Finite-sum coupled compositional optimization (FCCO) was first formalized in our work (Qi et al, 2021) for optimizing average precision, an empirical estimator of the area under the precision–recall curve. We proposed the SOAP algorithm for AP maximization and established the first complexity bound of \(O\left(\frac{n}{\epsilon^5}\right)\) for finding an \(\epsilon\)-stationary solution. Their algorithm is closely related to SOX, but differs in that it does not employ a moving-average gradient estimator. The framework was demonstrated on applications including image classification and molecular property prediction for drug discovery. The analysis of SOAP draws inspiration from the original SCGD analysis (Wang et al., 2017), while significantly improving upon its \(O(1/\epsilon^8)\) complexity with a better hyper-parameter setting, leading to Theorem 4.1.

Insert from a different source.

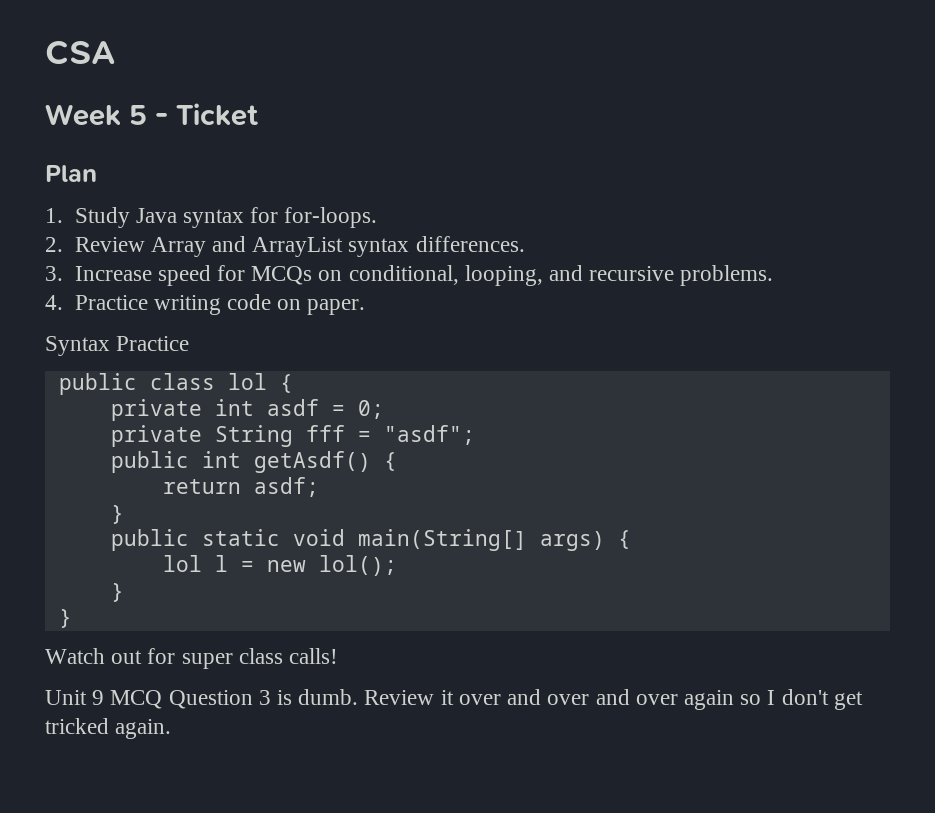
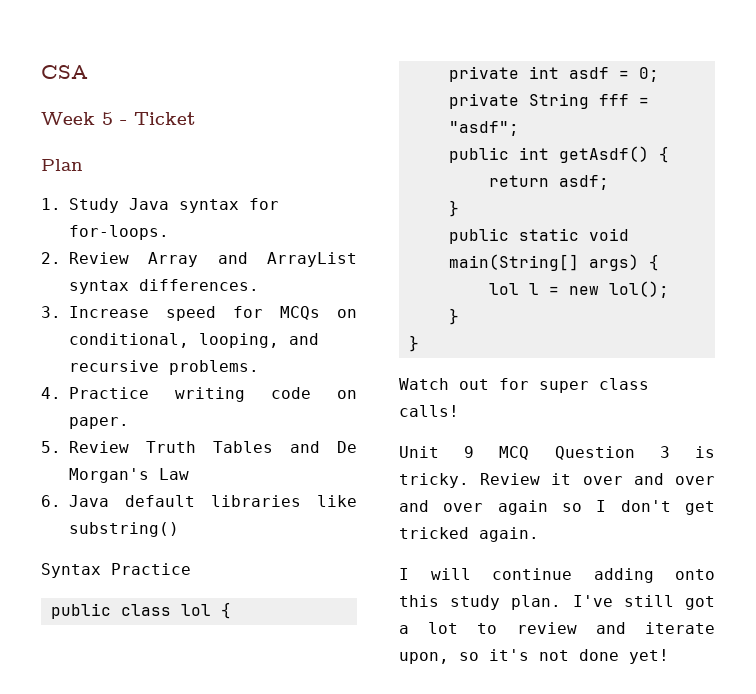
(366, 307) none -> [41,441,357,453] [69,468,189,483] [41,495,357,507] [69,522,179,537] // 5. Review Truth Tables and De Morgan's Law // 6. Java default libraries like substring()
[298,689,359,705] dumb. -> [399,473,469,488] tricky.
(172, 729) none -> [399,568,715,583] [399,595,715,610] [399,622,715,634] [399,649,669,664] // I will continue adding onto this study plan. I've still got a lot to review and iterate upon, so it's not done yet!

To accelerate convergence, we subsequently adopted the moving average gradient estimator for FCCO (Wang et al., 2022). While this approach achieves a complexity order of \(O\left(\frac{n}{B\epsilon^4}\right)\), it does not benefit from the variance reduction gained by using mini-batches to estimate inner function values. The limitation arises because we treat all inner functions as a single vector variable and compute a sparse unbiased stochastic estimator for this vector; consequently, the estimator does not enjoy the advantages of inner mini-batching. This improved rate and analysis was inspired by the stochastic compositional momentum method (Ghadimi et al., 2020).

Subsequently, we proposed the SOX algorithm?a significant advancement for solving FCCO (Wang & Yang, 2022), encompassing new design, theoretical analysis, and practical applications. In that work, we established a complexity of \(O\left(\frac{n\sigma_0^2}{B\epsilon^4}\right)\) for SOX to find an \(\epsilon\)-stationary solution in non-convex smooth FCCO problems. It integrates the analysis of stochastic block coordinate update of the \(\mathbf{u}\) sequences with that of stochastic compositional momentum method.

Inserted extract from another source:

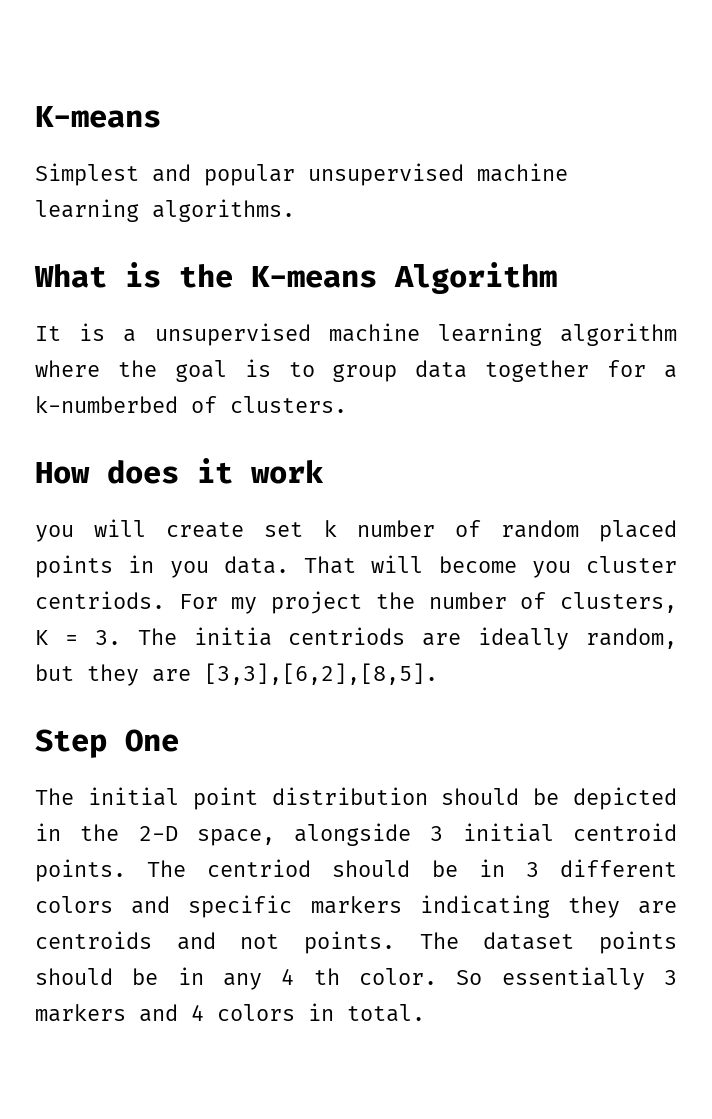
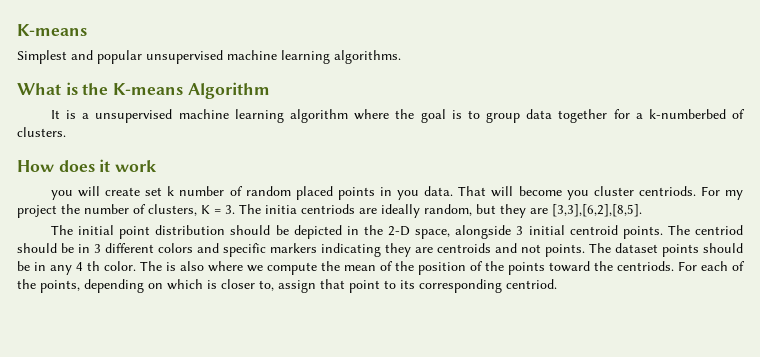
[35,729,179,758] // Step One -> (642, 210) none
[456,967,677,990] [35,1003,425,1022] So essentially 3 markers and 4 colors in total. -> [140,261,745,275] [17,279,557,293] The is also where we compute the mean of the position of the points toward the centriods. For each of the points, depending on which is closer to, assign that point to its corresponding centriod.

Building on this, we developed a double-loop restarted algorithm that utilizes SOX in the inner loop to address non-convex problems under the \(\mu\)-PL (Polyak-Lojasiewicz) condition, i.e., \(\|\nabla F(\mathbf{w})\|_2^2\geq \mu (F(\mathbf{w}) - \min_\mathbf{w} F(\mathbf{w}))\). This approach yields an improved complexity of \(O\left(\frac{n\sigma_0^2}{\mu^2 B\epsilon}\right)\) for finding an \(\epsilon\)-optimal solution. This result further implies a complexity of \(O\left(\frac{n\sigma_0^2}{\mu^2 B\epsilon}\right)\) for strongly convex FCCO problems and \(O\left(\frac{n\sigma_0^2}{B\epsilon^3}\right)\) for convex FCCO problems, requiring no assumptions on the individual convexity of inner and outer functions beyond the overall convexity of the objective. The improved convergence analysis under the PL condition for the double-loop restarted algorithm was inspired by our prior work on stochastic compositional optimization for distributionally robust learning (Qi et al., 2021b). A comparable complexity bound of \(O(\frac{1}{\mu^2\epsilon})\) for a single-loop algorithm in the context of Stochastic Convex Optimization (SCO) under the PL condition was subsequently established in (Jiang et al., 2023), which considers the application of SCO in training energy-based models.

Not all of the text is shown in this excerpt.